I think his claim basically boils down to "if you're expecting AI, LLMs don't cut it". And I think he's basically right on that count. There's a lot of tooling and harnessing being put in place to course correct them on the job, and from the other angle standards are simply being lowered to accommodate them. So they can be made to be useful, but they're still not what you would want from an actual AI. Marcus wants to augment them with symbolic AI. I don't know how feasible that is, but he's not fundamentally against AI, he's just against the notion that LLMs are AI. Which given how they've been marketed and how the public is encouraged to think about them, is a worthwhile point to make.

logicprog•57m ago

I used to be a Gary Marcus fan, but I guess what confuses me is...

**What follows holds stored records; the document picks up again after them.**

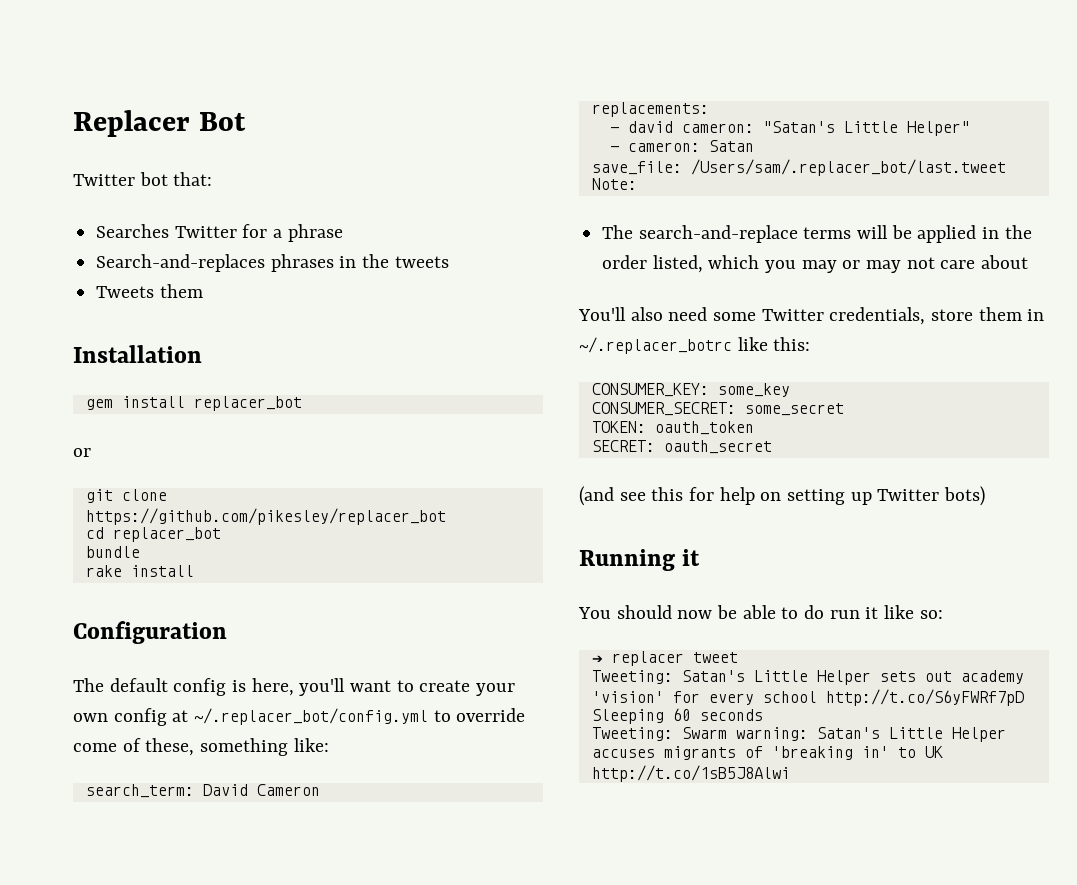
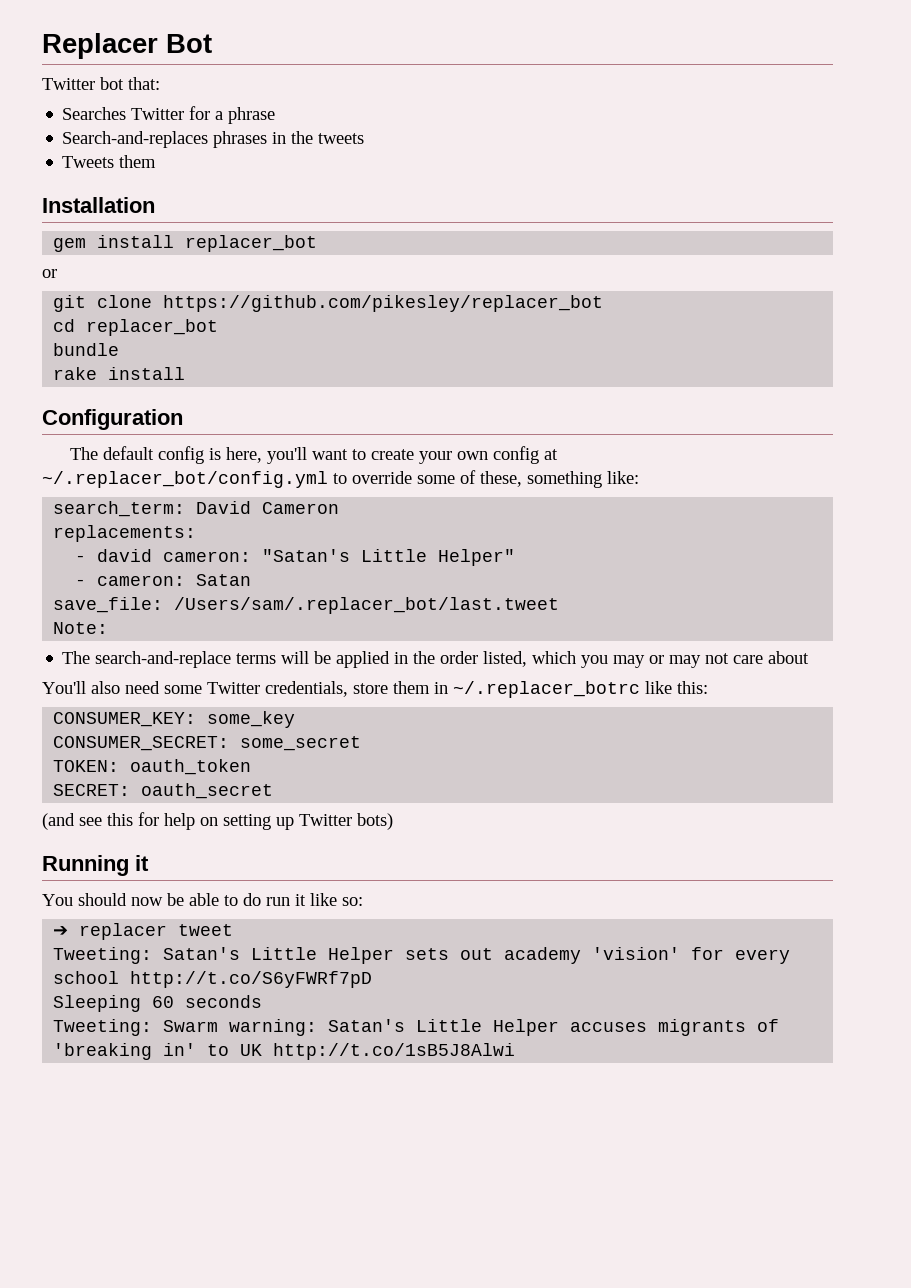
- The default config is here, you'll want to create your own config at ~/.replacer_bot/config.yml to override come of these, something like:
+ The default config is here, you'll want to create your own config at ~/.replacer_bot/config.yml to override some of these, something like:

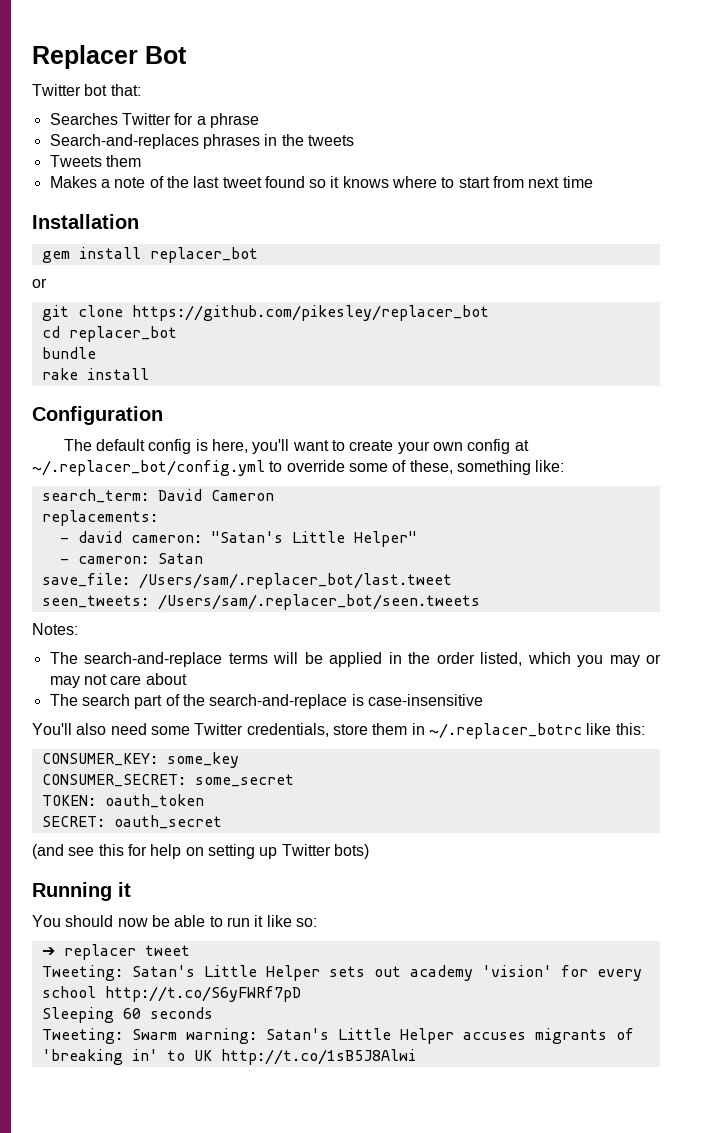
+ Makes a note of the last tweet found so it knows where to start from next time
- Note:
+ seen_tweets: /Users/sam/.replacer_bot/seen.tweets
+ Notes:
+ The search part of the search-and-replace is case-insensitive
- You should now be able to do run it like so:
+ You should now be able to run it like so:

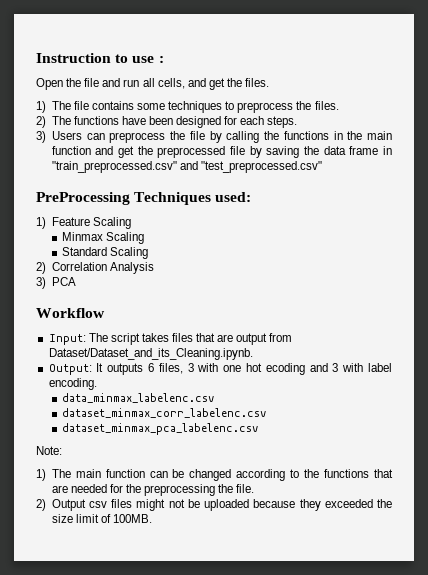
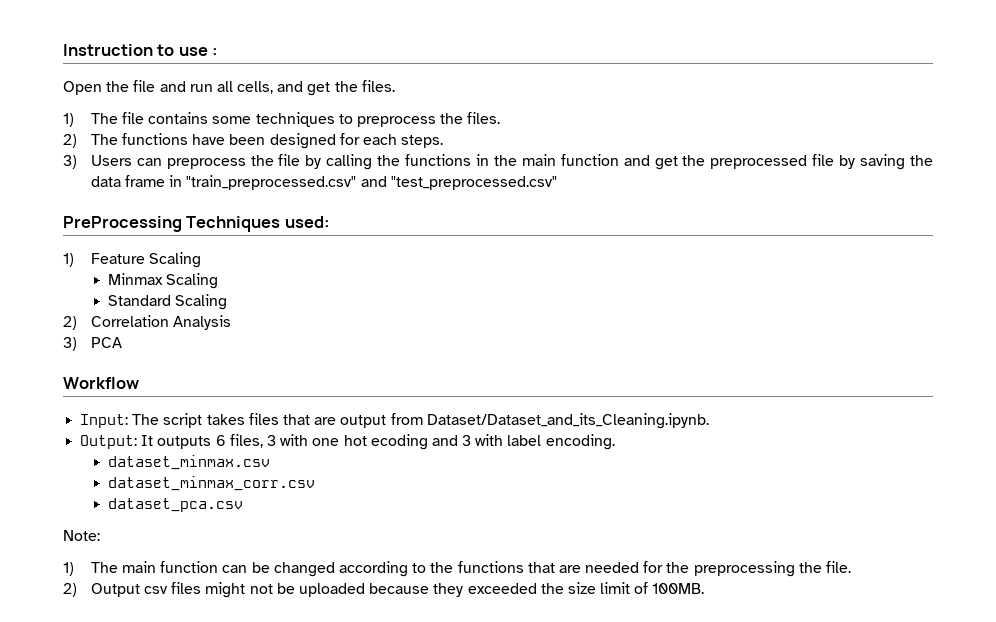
- data_minmax_labelenc.csv
- dataset_minmax_corr_labelenc.csv
- dataset_minmax_pca_labelenc.csv
+ dataset_minmax.csv
+ dataset_minmax_corr.csv
+ dataset_pca.csv

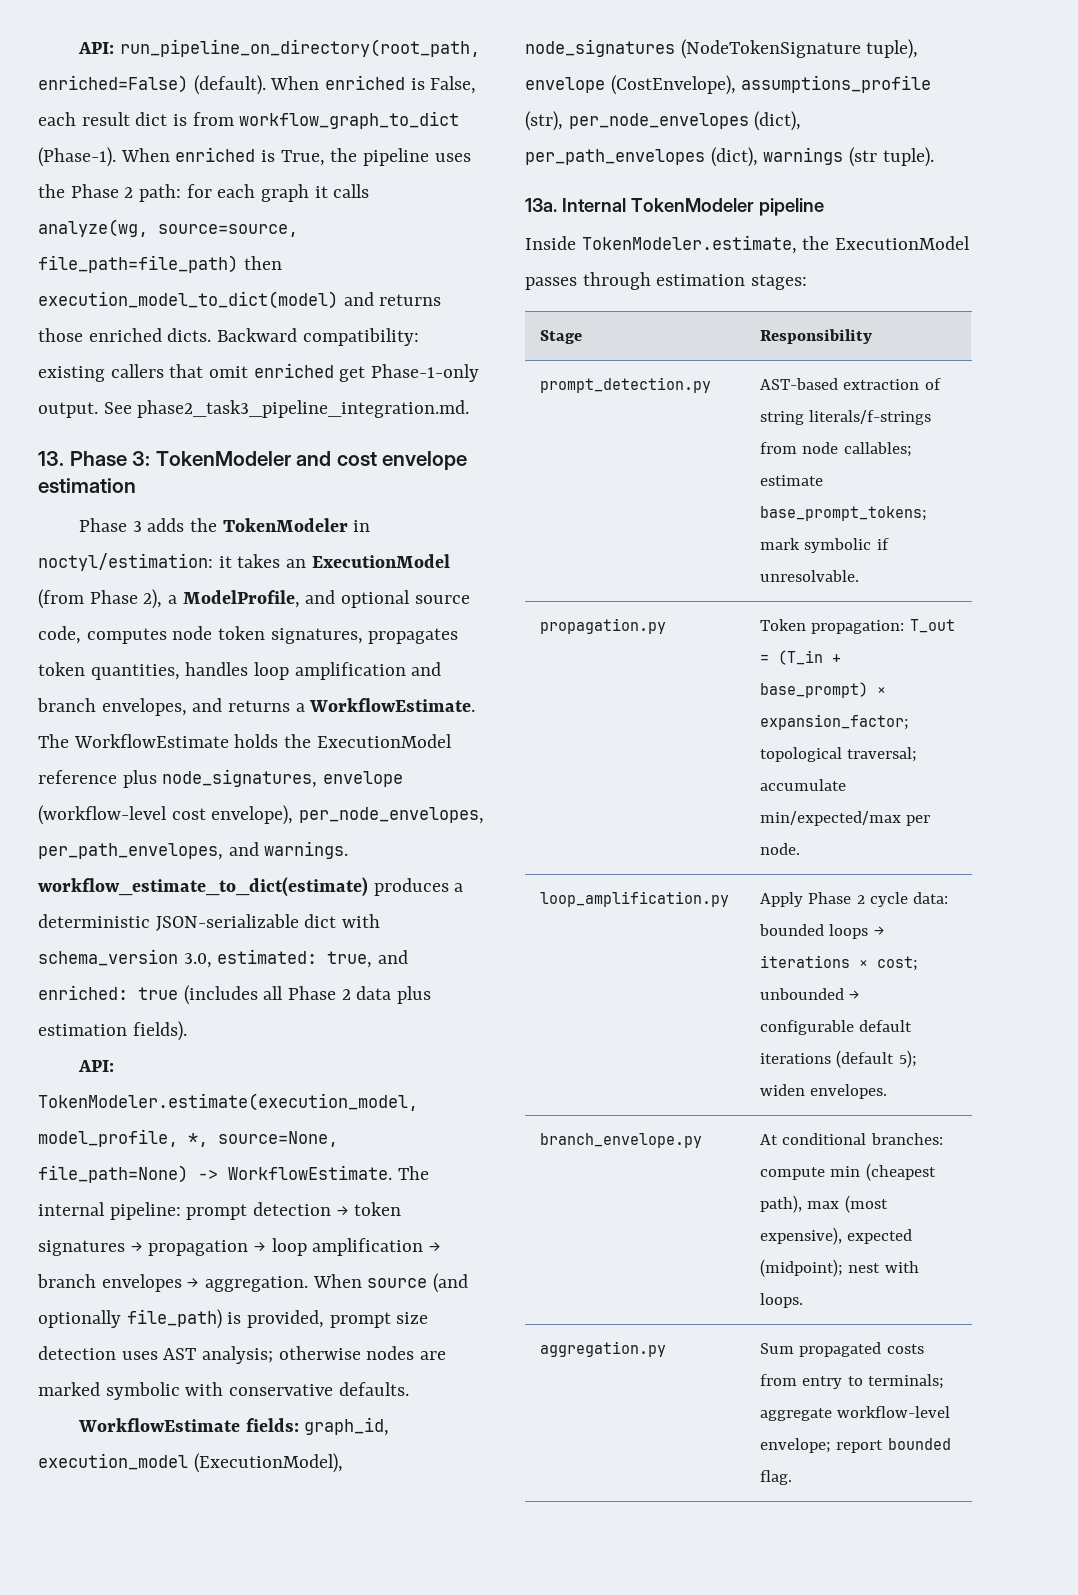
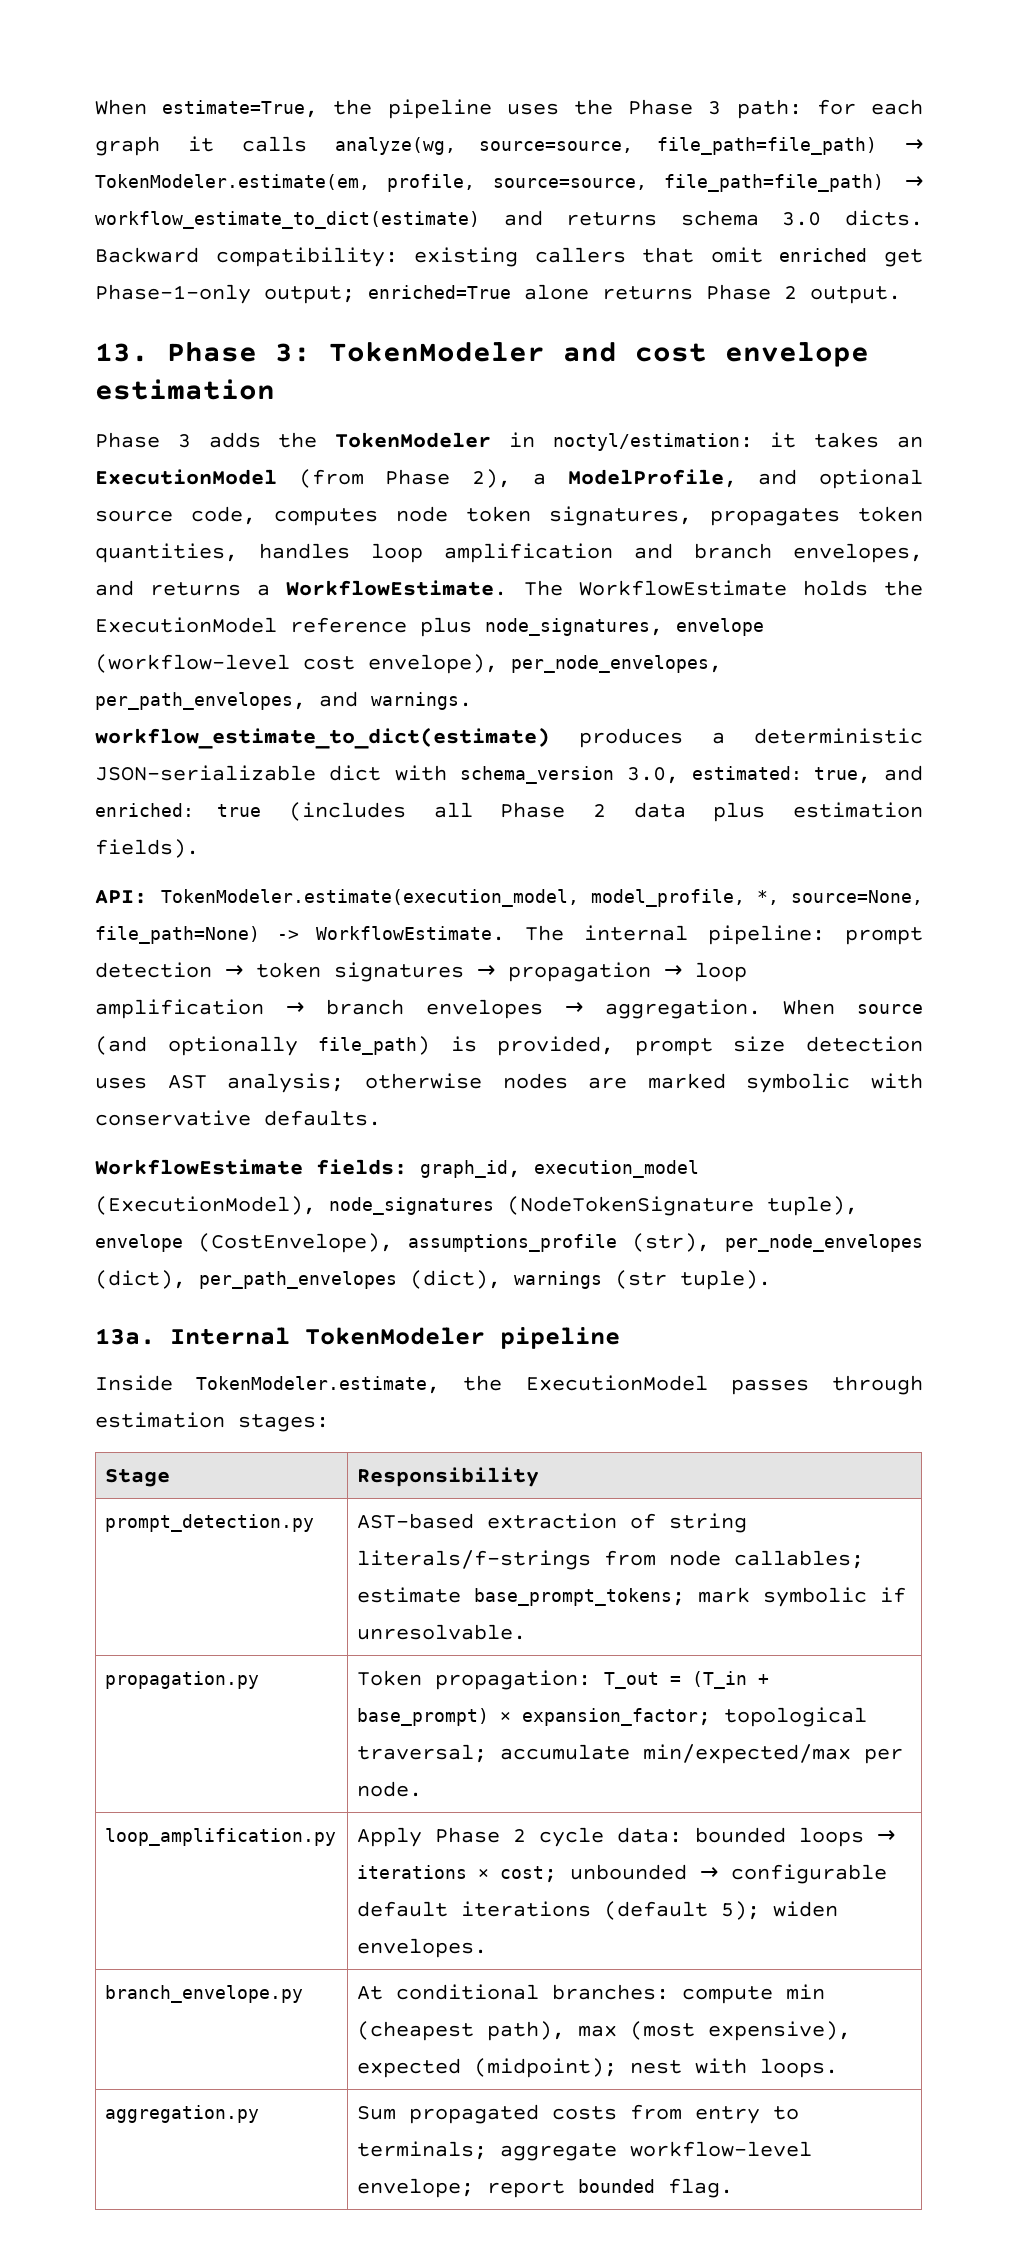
- API: run_pipeline_on_directory(root_path, enriched=False) (default). When enriched is False, each result dict is from workflow_graph_to_dict (Phase-1). When enriched is True, the pipeline uses the Phase 2 path: for each graph it calls analyze(wg, source=source, file_path=file_path) then execution_model_to_dict(model) and returns those enriched dicts.
+ When estimate=True, the pipeline uses the Phase 3 path: for each graph it calls analyze(wg, source=source, file_path=file_path) → TokenModeler.estimate(em, profile, source=source, file_path=file_path) → workflow_estimate_to_dict(estimate) and returns schema 3.0 dicts.
- Backward compatibility: existing callers that omit enriched get Phase-1-only output. See phase2_task3_pipeline_integration.md.
+ Backward compatibility: existing callers that omit enriched get Phase-1-only output; enriched=True alone returns Phase 2 output.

I'm not really sure at that point what 'actual' AI means?

It seems like the definition of actual AI is something like perfect AI — it has to be fully observable, interpretable, reason perfectly, have perfect factual recall, continual learning, infinite context windows, perfect instruction following, and so on. I feel like at that point, maybe nothing could ever be 'actual' AI?

We typically use AI to mean some kind of algorithm or program that lets computers do intellectual work that was previously considered to be the exclusive domain of humans, especially if it involves problem solving or pattern matching or reasoning. Just look at Donald Knuth's recent posts about what Claude was able to do — seems like AI to me?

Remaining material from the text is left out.